Monday, September 15, 2014

Comings and Goings



20 Elul, Monday, September 15

Main Street, Limestone, ME 2010 trip

I usually begin Elul in Limestone, Maine. For the past nine years a group of us have made the annual trip, a seven-hour drive straight north from Boston to a magical place, from a different era, where the sky is so expansive you could watch it all day long. Where the blueberries grow fat and sweet on the low bushes. Where we can’t look at our phones without paying Canadian roaming rates, so we don’t look. Much.

It’s a time to step out of time, to work with our hands, be with community, hear stories, make new friends, and dig deep into our souls.

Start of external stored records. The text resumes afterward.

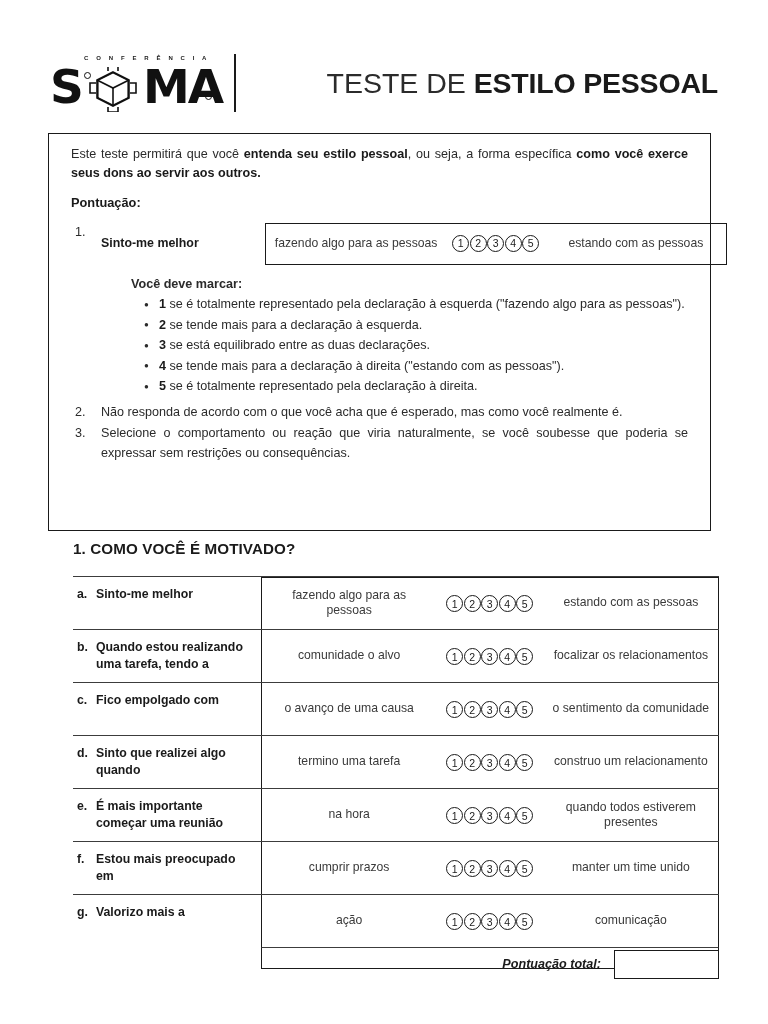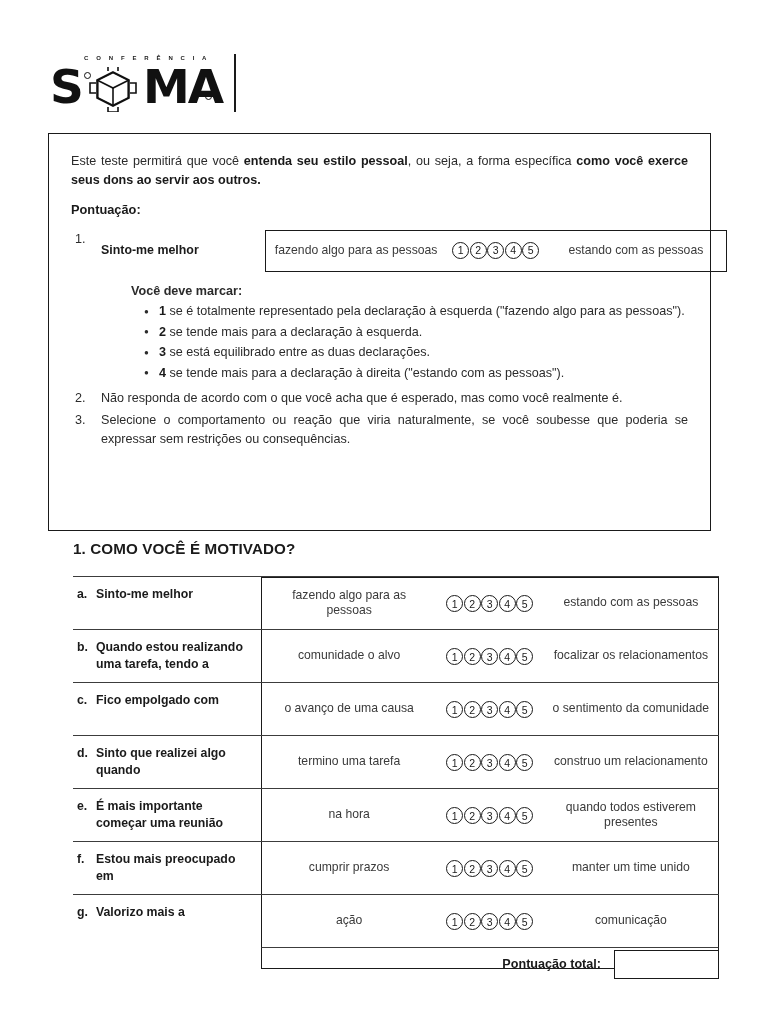--- a/index.html
+++ b/index.html
@@ -428,6 +428,9 @@
 
     <div class="header-divider"></div>
 
+    <div class="header-title">
+      <span class="title-light">TESTE DE </span><span class="title-bold">ESTILO PESSOAL</span>
+    </div>
   </div>
 
   <div class="instr-box">

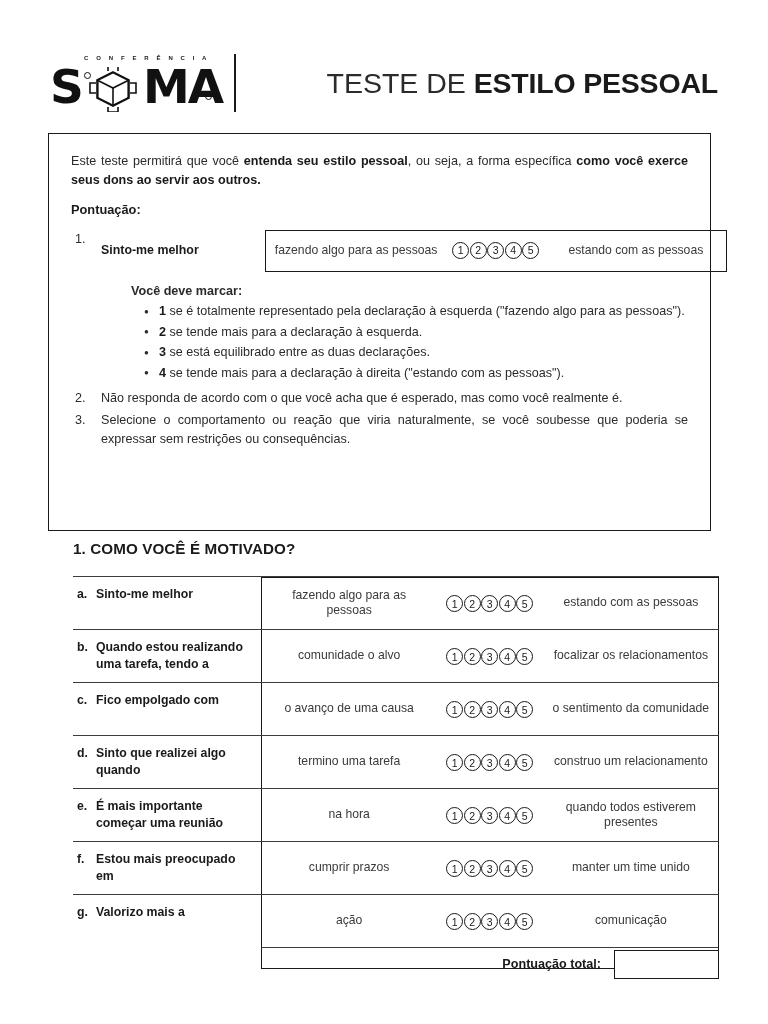--- a/index.html
+++ b/index.html
@@ -144,7 +144,7 @@
     height: 398px;
     border: 1.6px solid #1a1a1a;
     box-sizing: border-box;
-    padding: 18px 22px 0 22px;
+    padding: 11px 22px 0 22px;
   }
   .intro-p {
     font-size: 12.6px;

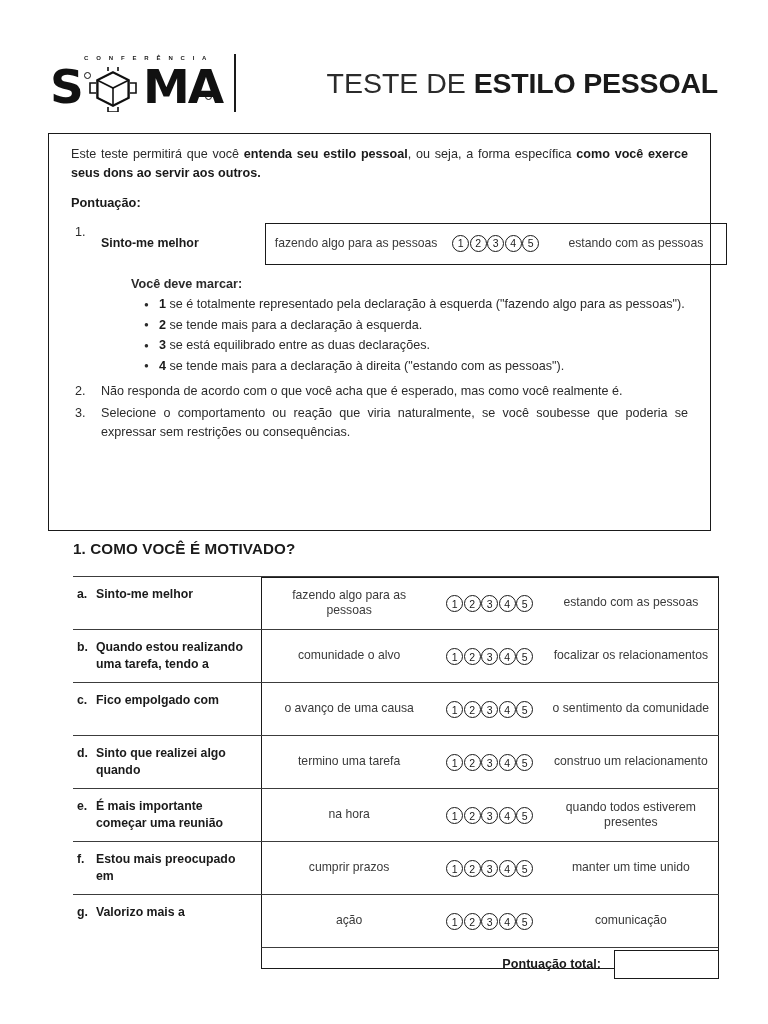--- a/index.html
+++ b/index.html
@@ -466,6 +466,7 @@
           <li><b>2</b><span> se tende mais para a declaração à esquerda.</span></li>
           <li><b>3</b><span> se está equilibrado entre as duas declarações.</span></li>
           <li><b>4</b><span> se tende mais para a declaração à direita ("estando com as pessoas").</span></li>
+          <li><b>5</b><span> se é totalmente representado pela declaração à direita.</span></li>
         </ul>
       </li>
 

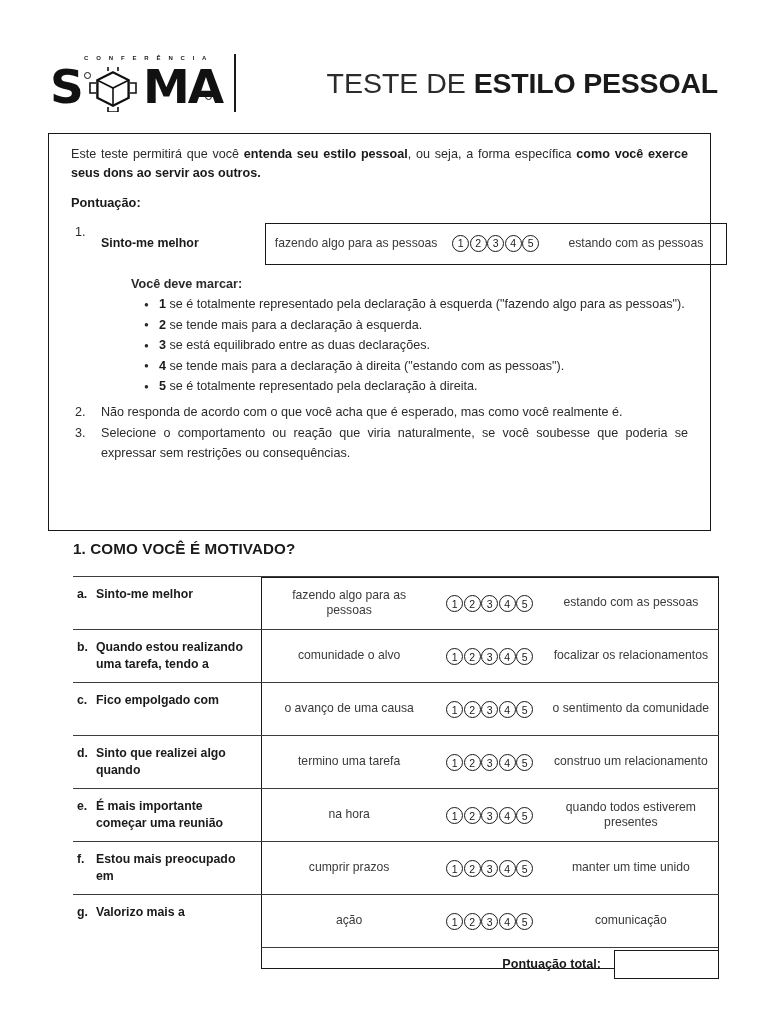--- a/index.html
+++ b/index.html
@@ -381,6 +381,7 @@
     font-weight: 700;
     color: #1a1a1a;
     margin-right: 13px;
+    font-style: italic;
   }
   .total-box {
     width: 105px;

This year was our final visit to our friends in Limestone. Nearly a decade has passed, and the years have touched us all. The kids, who are now adults, independent and strong, skilled with the power tools and more importantly, skilled in figuring out how to do things for themselves. No longer children, they have lives that beckon them to go elsewhere in late August.


The parents, also more skilled, more confident. Some of us with aching backs or shoulders that limit our strength and mobility. Some of us a little slower to hear, to understand, or to move. The church people in Limestone are getting on in years, too. They used to bring us snacks throughout the day, dropping by with cold washcloths for our sweaty shoulders, leaving bottles of water and fresh-baked cookies.

Nothing lasts forever. But how do we know when the end is here? Do we wait for it to stop us in our tracks, without warning? Do we push on anyway, despite signs that we have passed the finish line? Is it possible to meet an end gracefully, without resentment, anger or fear?

It took me all year to accept this loss, beginning with a hushed conversation at the church last summer. Over the course of the year I went through Elizabeth Kubler-Ross’s classic stages. First denial—this can’t be true, there must be some mistake. Then anger that we had not been given a say in the matter. Followed by bargaining, perhaps we could find a way to keep it going? Depression set in. And finally, as we packed our bags and counted each day’s “last” event:  acceptance.

We will continue the Tikkun Olam Family Work Project into the future. We will investigate a new place, a place that has all the ingredients that made Limestone work so magically and that made us love it so much. We will recruit new families and train new teens (and their parents). We have been blessed to have these nine summer visits. We have been blessed to know the warm-hearted folk in Limestone. We have been blessed to feel that our week together has been filled with meaning and purpose, as well as blueberries and potatoes. That blessing has not come to an end.

Just as we say about loved ones we have lost, “may her memory be a blessing,” it is the memory of all of those days in Limestone that will continue to bring us joy, and inspire others to carry on this holy work.